## Goal of the exercise
Where the records below show a line containing "- Install with", start copying; end with the line containing "- /path/to/repo (git", and copy it too.

## Records provided
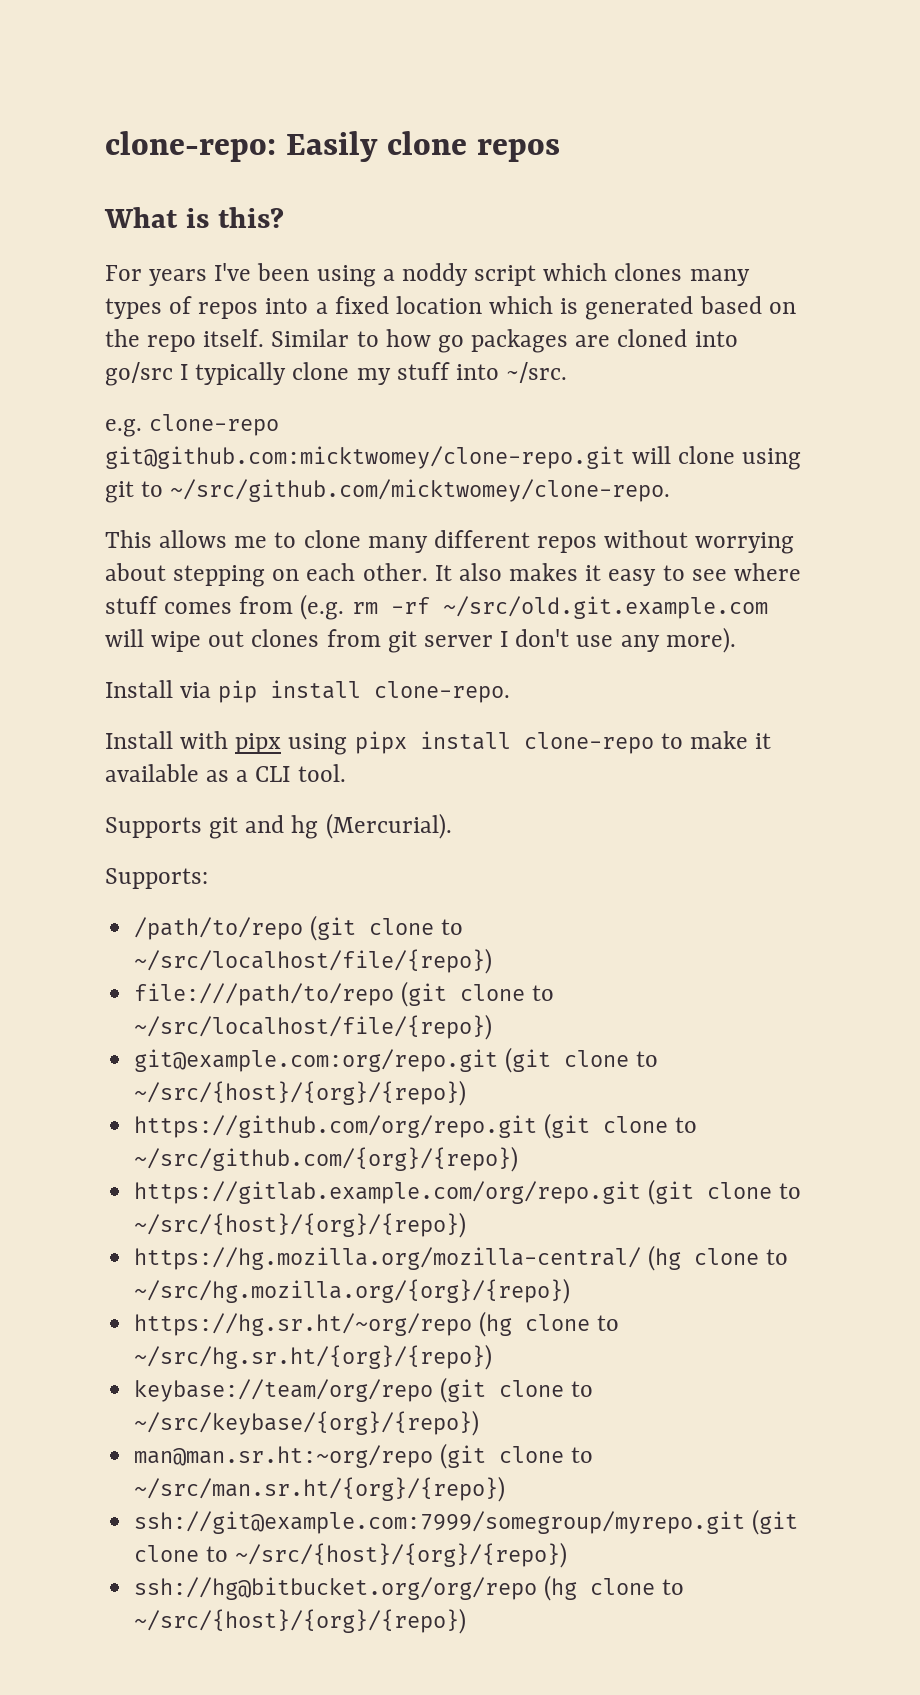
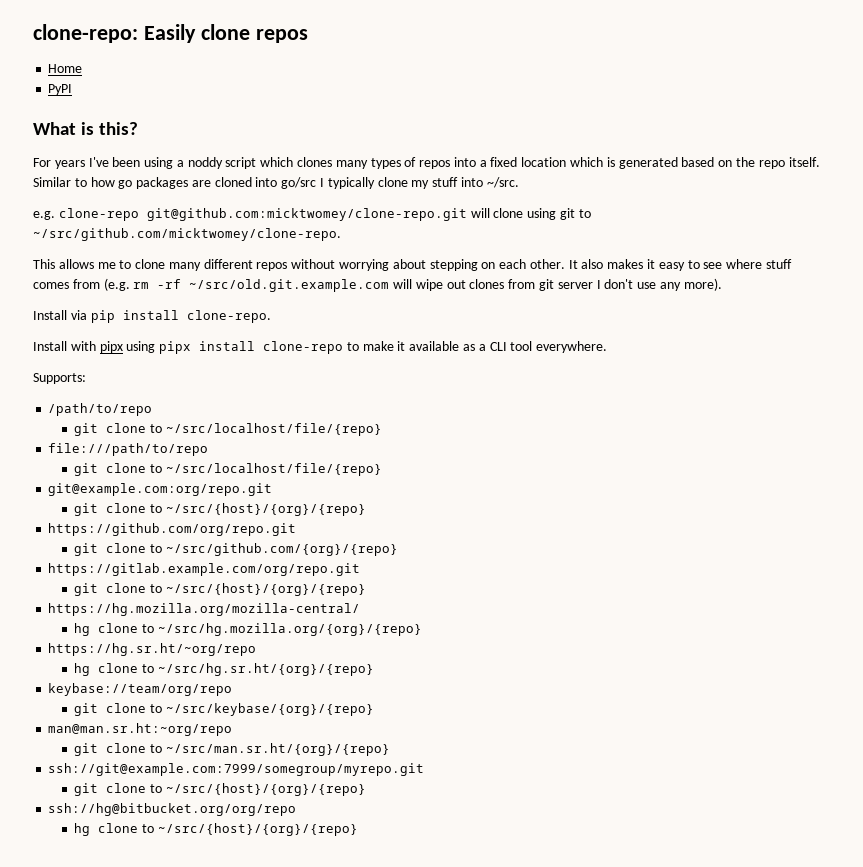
+ Home
+ PyPI
- Install with pipx using pipx install clone-repo to make it available as a CLI tool.
- Supports git and hg (Mercurial).
+ Install with pipx using pipx install clone-repo to make it available as a CLI tool everywhere.
- /path/to/repo (git clone to ~/src/localhost/file/{repo})
+ /path/to/repo
+ git clone to ~/src/localhost/file/{repo}
- file:///path/to/repo (git clone to ~/src/localhost/file/{repo})
+ file:///path/to/repo
+ git clone to ~/src/localhost/file/{repo}
- git@example.com:org/repo.git (git clone to ~/src/{host}/{org}/{repo})
+ git@example.com:org/repo.git
+ git clone to ~/src/{host}/{org}/{repo}
- https://github.com/org/repo.git (git clone to ~/src/github.com/{org}/{repo})
+ https://github.com/org/repo.git
+ git clone to ~/src/github.com/{org}/{repo}
- https://gitlab.example.com/org/repo.git (git clone to ~/src/{host}/{org}/{repo})
+ https://gitlab.example.com/org/repo.git
+ git clone to ~/src/{host}/{org}/{repo}
- https://hg.mozilla.org/mozilla-central/ (hg clone to ~/src/hg.mozilla.org/{org}/{repo})
+ https://hg.mozilla.org/mozilla-central/
+ hg clone to ~/src/hg.mozilla.org/{org}/{repo}
- https://hg.sr.ht/~org/repo (hg clone to ~/src/hg.sr.ht/{org}/{repo})
+ https://hg.sr.ht/~org/repo
+ hg clone to ~/src/hg.sr.ht/{org}/{repo}
- keybase://team/org/repo (git clone to ~/src/keybase/{org}/{repo})
+ keybase://team/org/repo
+ git clone to ~/src/keybase/{org}/{repo}
- man@man.sr.ht:~org/repo (git clone to ~/src/man.sr.ht/{org}/{repo})
+ man@man.sr.ht:~org/repo
+ git clone to ~/src/man.sr.ht/{org}/{repo}
- ssh://git@example.com:7999/somegroup/myrepo.git (git clone to ~/src/{host}/{org}/{repo})
+ ssh://git@example.com:7999/somegroup/myrepo.git
+ git clone to ~/src/{host}/{org}/{repo}
- ssh://hg@bitbucket.org/org/repo (hg clone to ~/src/{host}/{org}/{repo})
+ ssh://hg@bitbucket.org/org/repo
+ hg clone to ~/src/{host}/{org}/{repo}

## Written answer
- Install with pipx using pipx install clone-repo to make it available as a CLI tool.
- Supports git and hg (Mercurial).
+ Install with pipx using pipx install clone-repo to make it available as a CLI tool everywhere.
- /path/to/repo (git clone to ~/src/localhost/file/{repo})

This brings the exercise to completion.